• [YOUR GOAL] In the listing below, find each line with the string "Girls" and return it.

• [SUPPLIED MATERIAL]

===

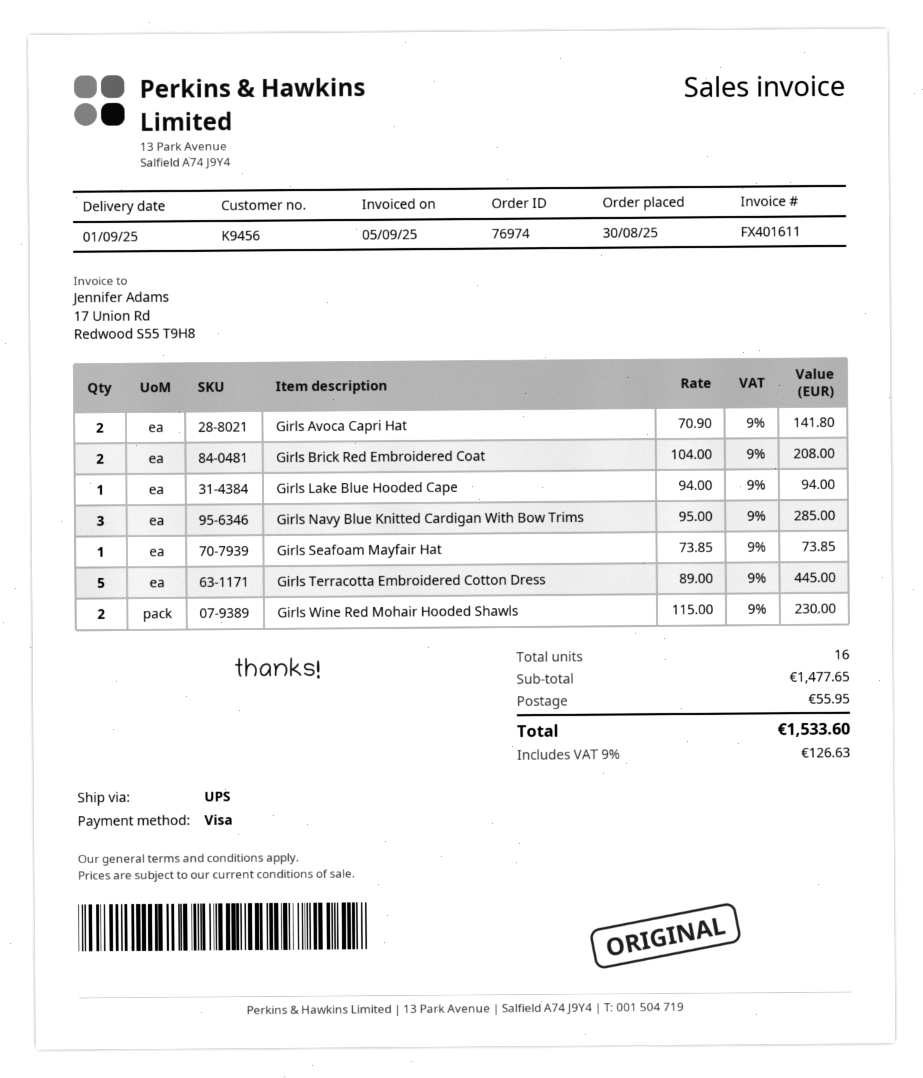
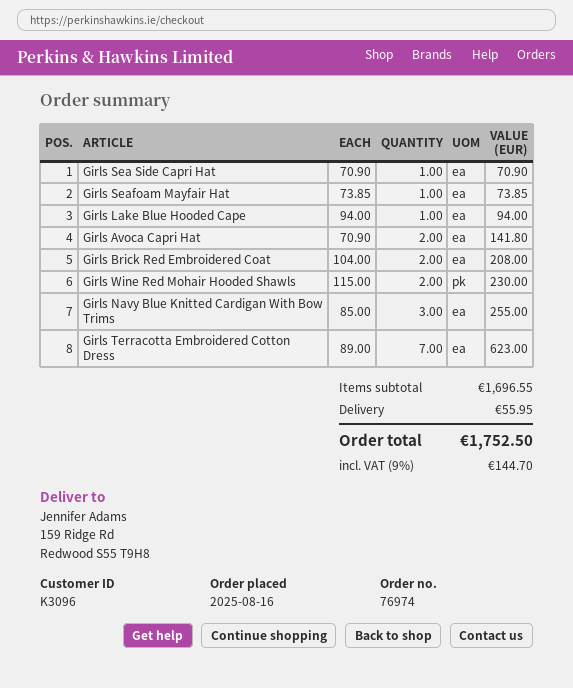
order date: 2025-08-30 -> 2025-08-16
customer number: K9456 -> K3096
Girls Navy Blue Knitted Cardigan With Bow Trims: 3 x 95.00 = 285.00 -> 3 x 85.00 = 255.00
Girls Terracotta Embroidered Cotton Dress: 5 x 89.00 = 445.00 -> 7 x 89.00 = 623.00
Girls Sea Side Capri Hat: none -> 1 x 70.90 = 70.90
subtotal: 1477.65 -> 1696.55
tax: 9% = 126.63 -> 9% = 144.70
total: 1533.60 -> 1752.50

===

• [WRITTEN REPLY]
Girls Navy Blue Knitted Cardigan With Bow Trims: 3 x 95.00 = 285.00 -> 3 x 85.00 = 255.00
Girls Terracotta Embroidered Cotton Dress: 5 x 89.00 = 445.00 -> 7 x 89.00 = 623.00
Girls Sea Side Capri Hat: none -> 1 x 70.90 = 70.90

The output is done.